I won't delete this because you linked to the source rather than providing the one liner here directly.

But a word of caution to users in general, never blindly run one liners that random people post on forums, blogs and issues, ones that wget or curl a script from somewhere and run it (often with sudo). Always check the script to ensure it is not doing something nefarious. If you're not sure, then don't run it. That's a common way people get hacked.

GiuseppeGalilei commented 3 months ago

I won't delete this because you linked to the source rather than providing the one liner here directly.

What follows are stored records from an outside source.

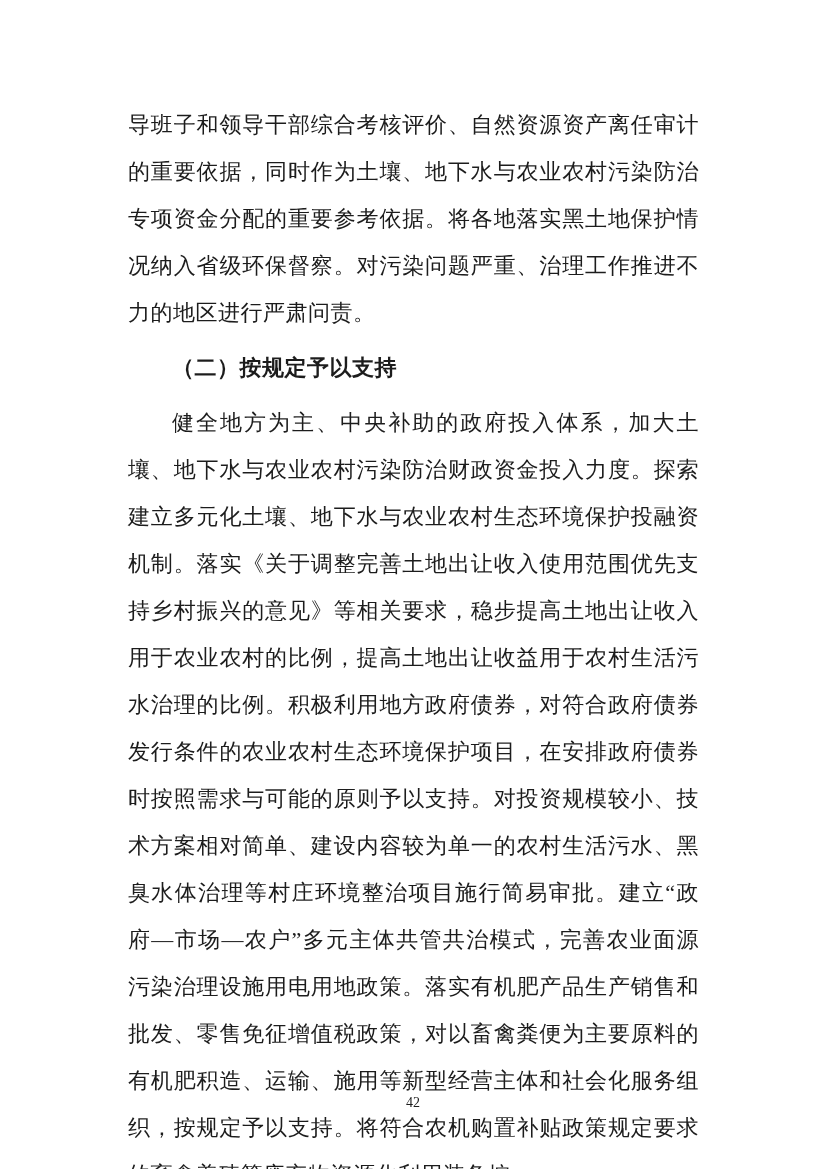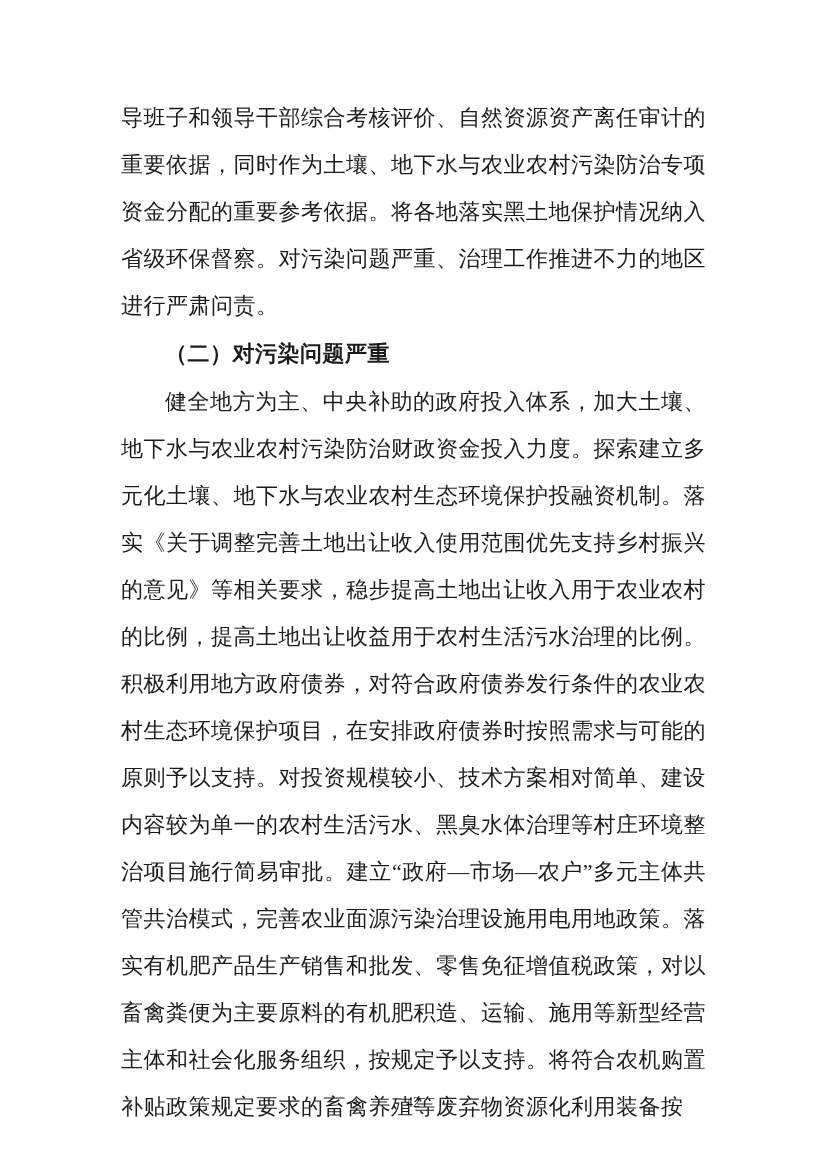--- a/index.html
+++ b/index.html
@@ -24,7 +24,7 @@
     text-align: justify;
   }
   .content p, .content h3 {
-    margin: 1px;
+    margin: 8px;
     padding: 0;
   }
   .body-para {

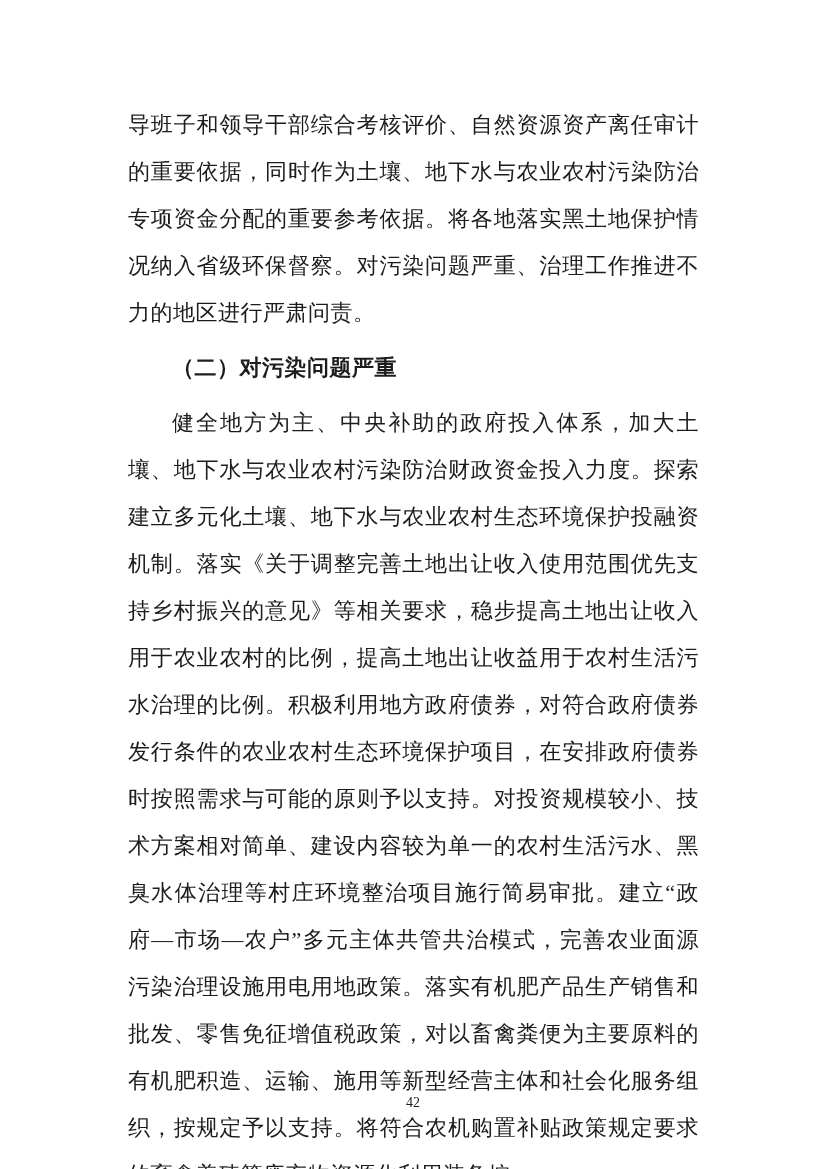--- a/index.html
+++ b/index.html
@@ -60,7 +60,7 @@
 <div class="page">
   <div class="content">
     <p class="body-para">导班子和领导干部综合考核评价、自然资源资产离任审计的重要依据，同时作为土壤、地下水与农业农村污染防治专项资金分配的重要参考依据。将各地落实黑土地保护情况纳入省级环保督察。对污染问题严重、治理工作推进不力的地区进行严肃问责。</p>
-    <h3 class="section-heading">（二）对污染问题严重</h3>
+    <h3 class="section-heading">（二）按规定予以支持</h3>
     <p class="body-para indent">健全地方为主、中央补助的政府投入体系，加大土壤、地下水与农业农村污染防治财政资金投入力度。探索建立多元化土壤、地下水与农业农村生态环境保护投融资机制。落实《关于调整完善土地出让收入使用范围优先支持乡村振兴的意见》等相关要求，稳步提高土地出让收入用于农业农村的比例，提高土地出让收益用于农村生活污水治理的比例。积极利用地方政府债券，对符合政府债券发行条件的农业农村生态环境保护项目，在安排政府债券时按照需求与可能的原则予以支持。对投资规模较小、技术方案相对简单、建设内容较为单一的农村生活污水、黑臭水体治理等村庄环境整治项目施行简易审批。建立“政府—市场—农户”多元主体共管共治模式，完善农业面源污染治理设施用电用地政策。落实有机肥产品生产销售和批发、零售免征增值税政策，对以畜禽粪便为主要原料的有机肥积造、运输、施用等新型经营主体和社会化服务组织，按规定予以支持。将符合农机购置补贴政策规定要求的畜禽养殖等废弃物资源化利用装备按</p>
   </div>
   <div class="footer">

But a word of caution to users in general, never blindly run one liners that random people post on forums, blogs and issues, ones that wget or curl a script from somewhere and run it (often with sudo). Always check the script to ensure it is not doing something nefarious. If you're not sure, then don't run it. That's a common way people get hacked.

I thought about that for the "one liner", that is why the script by default runs without "sudo" (and only asks for it if necessary, giving anyway the user the option to opt out, perform manually the action for which sudo was needed, and then re-run the script without needing sudo at all), any advice on how something like this can be made safer and more trustworthy for the user?

aptalca commented 3 months ago

You didn't do anything wrong (that's why I didn't delete the post). One liners do have their advantage like in this case, but the issue is inherent and the safety part really falls on the end user. I just wanted to get the PSA out in a place where I could target the folks potentially most vulnerable (ones interested in one liners).

With that said, we have had others post in our github issues one liners that run docker images with binaries and no source published. We do shut those down right away.

GiuseppeGalilei commented 3 months ago

That makes a lot of sense, thanks for the insights!